▸ TASK: Your task is to transcribe the data exactly while omitting each picture.

(Code change snippets)

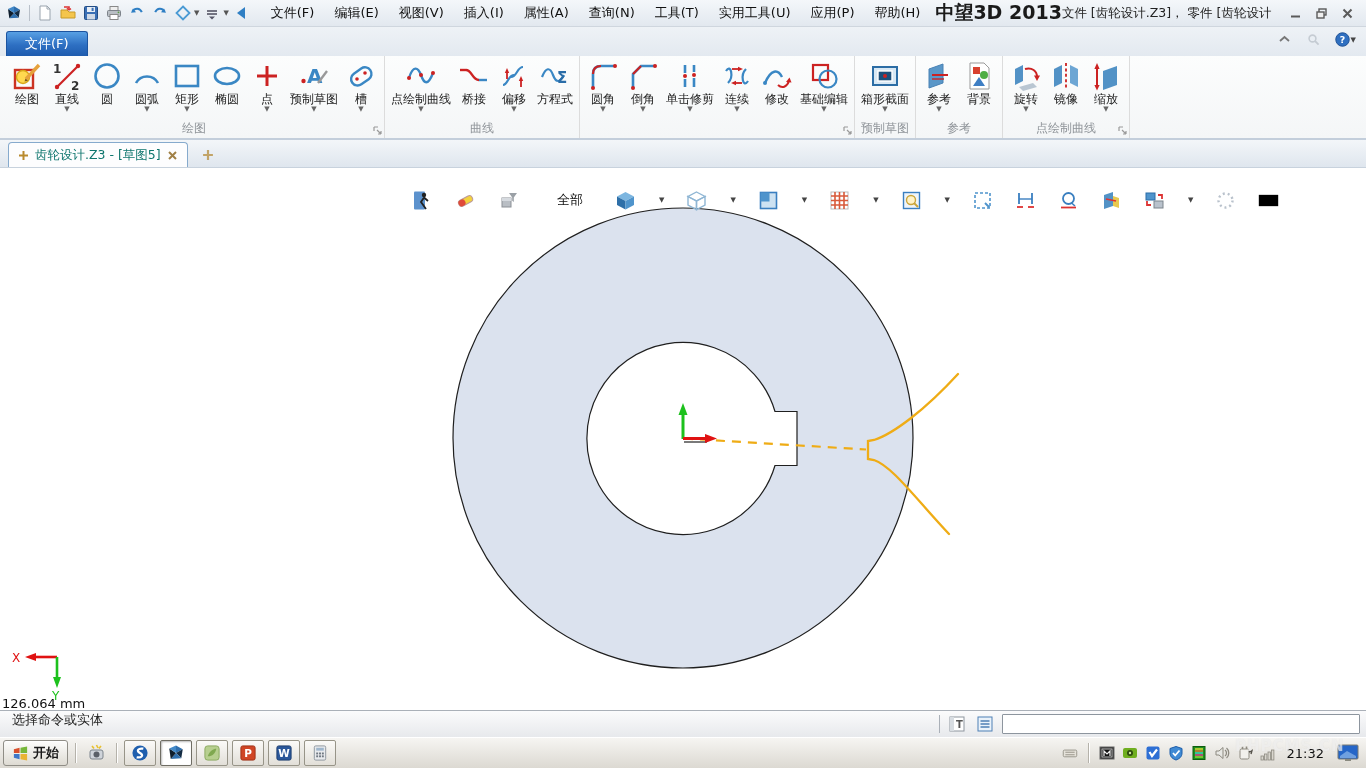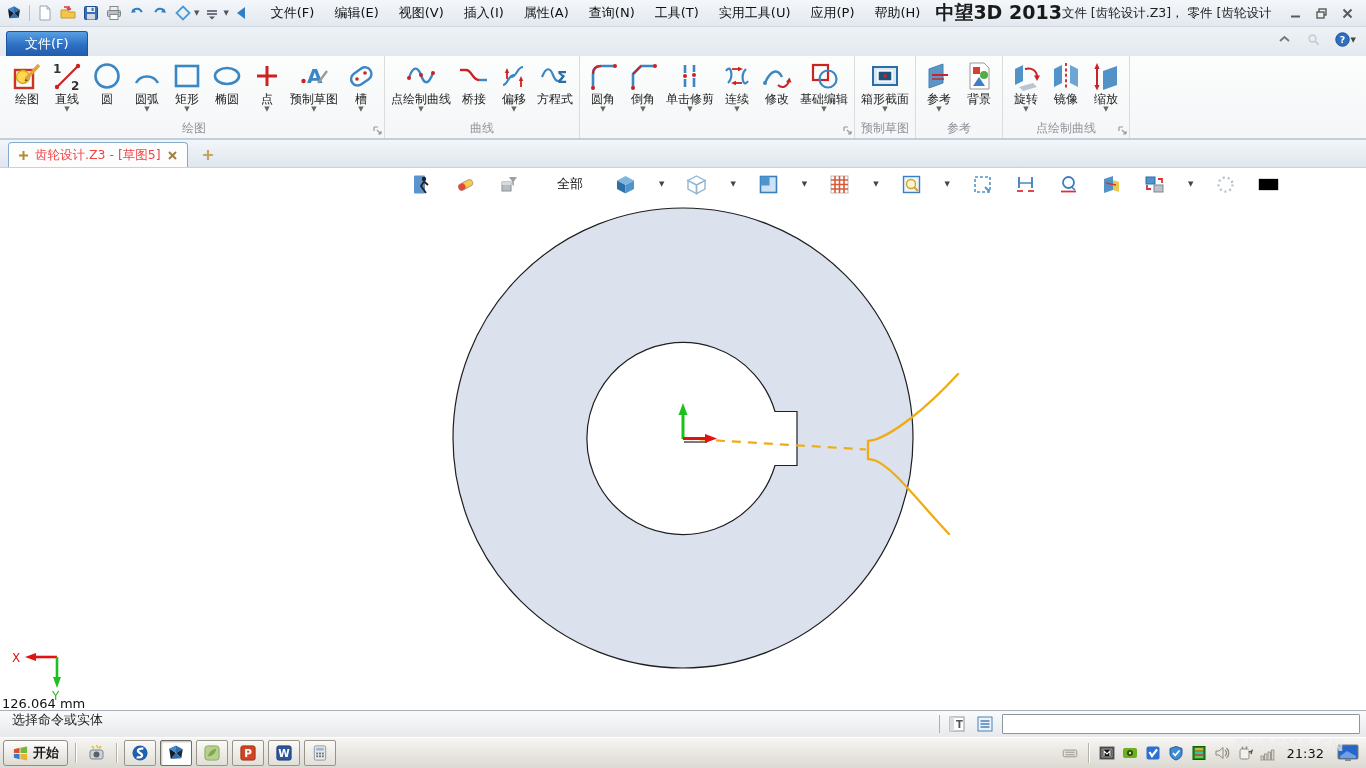"齿轮设计.Z3 - [草图5]" #doctab { color: #ef4444 -> #0f766e }
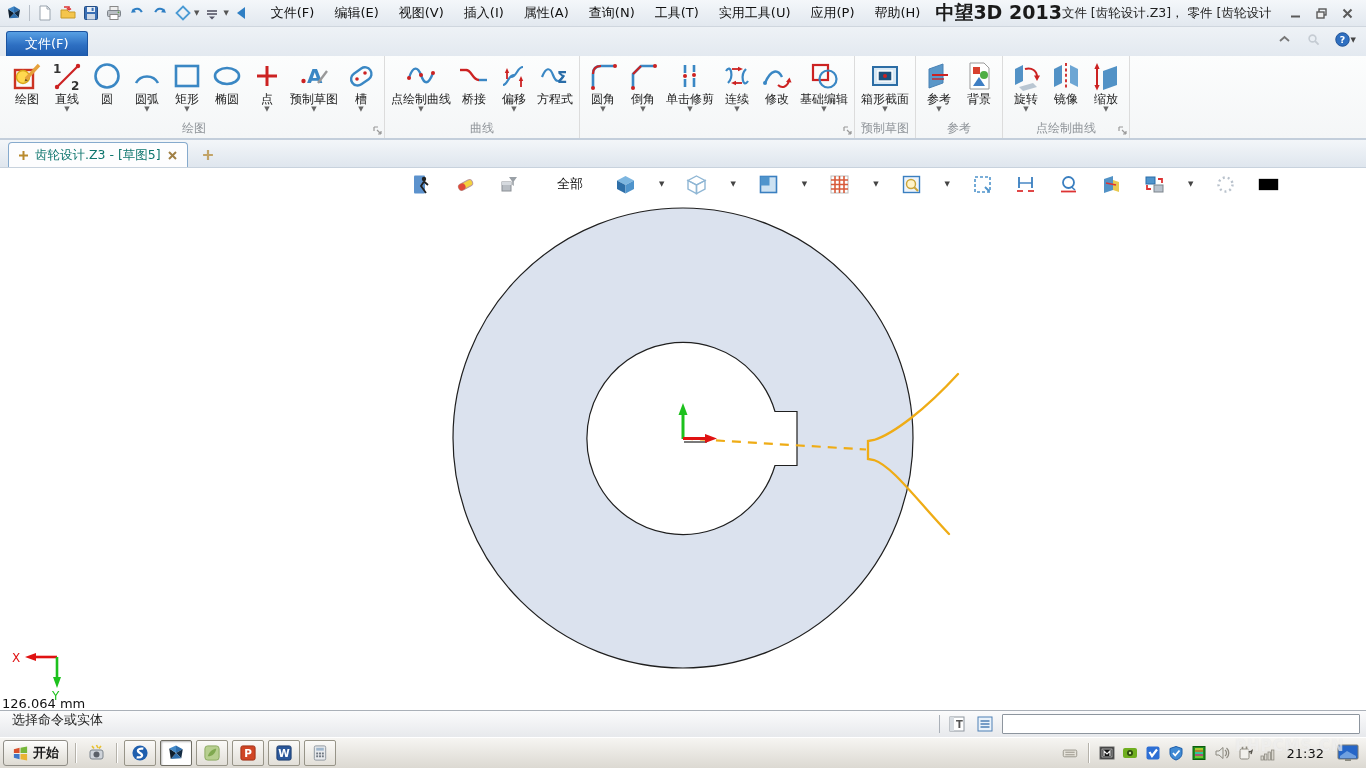"全部" #viewbar { top: 4px -> 20px }
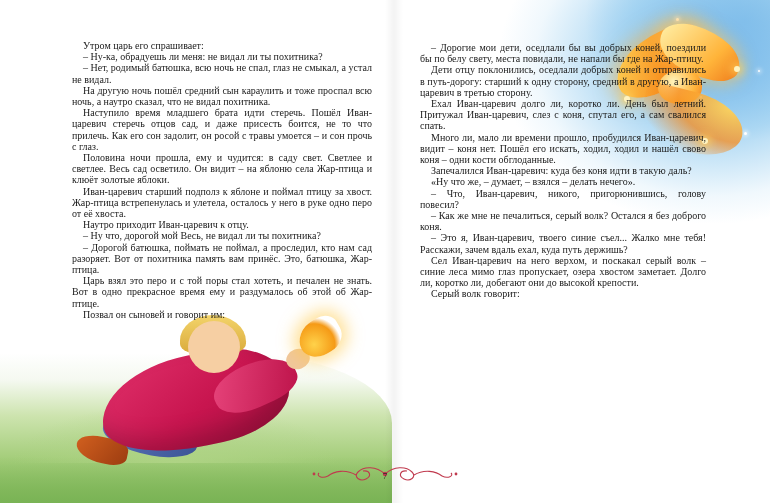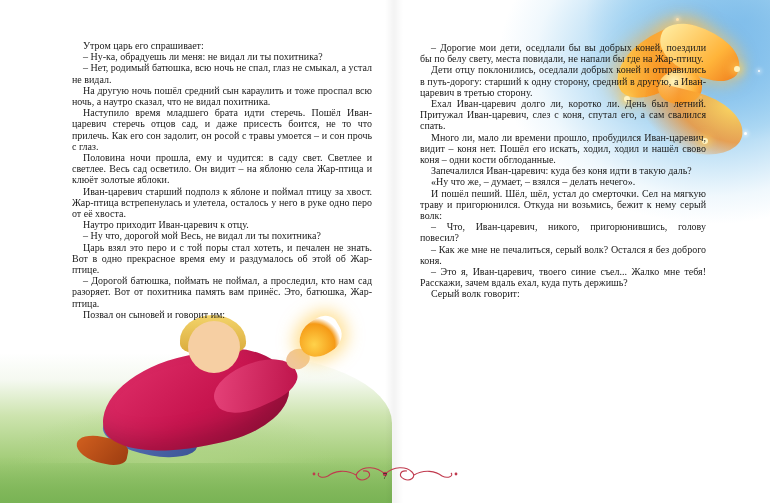"И пошёл пеший. Шёл, шёл," p { html: <p>И пошёл пеший. Шёл, шёл, устал до смерточки. Сел на мягкую траву и пригорюнился. Откуда ни возьмись, бежит к нему серый волк:</p> -> none }
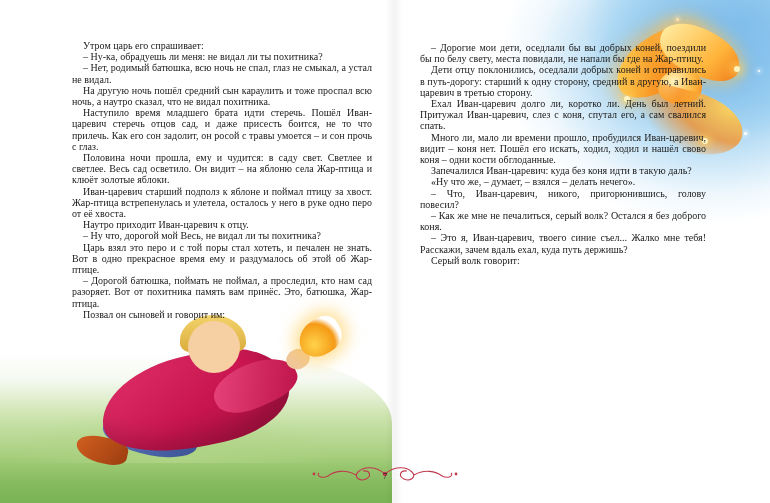"Сел Иван-царевич на него верхом," p { html: none -> <p>Сел Иван-царевич на него верхом, и поскакал серый волк – синие леса мимо глаз пропускает, озера хвостом заметает. Долго ли, коротко ли, добегают они до высокой крепости.</p> }
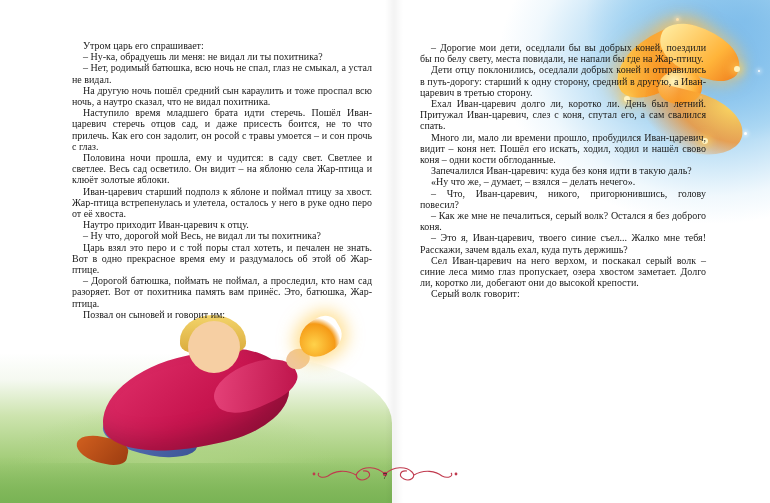"Царь взял это перо и" p { order: before "– Дорогой батюшка, поймать не" -> after "– Дорогой батюшка, поймать не" }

▸ EXERCISE ANSWER:
"齿轮设计.Z3 - [草图5]" #doctab { color: #ef4444 -> #0f766e }
"全部" #viewbar { top: 4px -> 20px }
"И пошёл пеший. Шёл, шёл," p { html: <p>И пошёл пеший. Шёл, шёл, устал до смерточки. Сел на мягкую траву и пригорюнился. Откуда ни возьмись, бежит к нему серый волк:</p> -> none }
"Сел Иван-царевич на него верхом," p { html: none -> <p>Сел Иван-царевич на него верхом, и поскакал серый волк – синие леса мимо глаз пропускает, озера хвостом заметает. Долго ли, коротко ли, добегают они до высокой крепости.</p> }
"Царь взял это перо и" p { order: before "– Дорогой батюшка, поймать не" -> after "– Дорогой батюшка, поймать не" }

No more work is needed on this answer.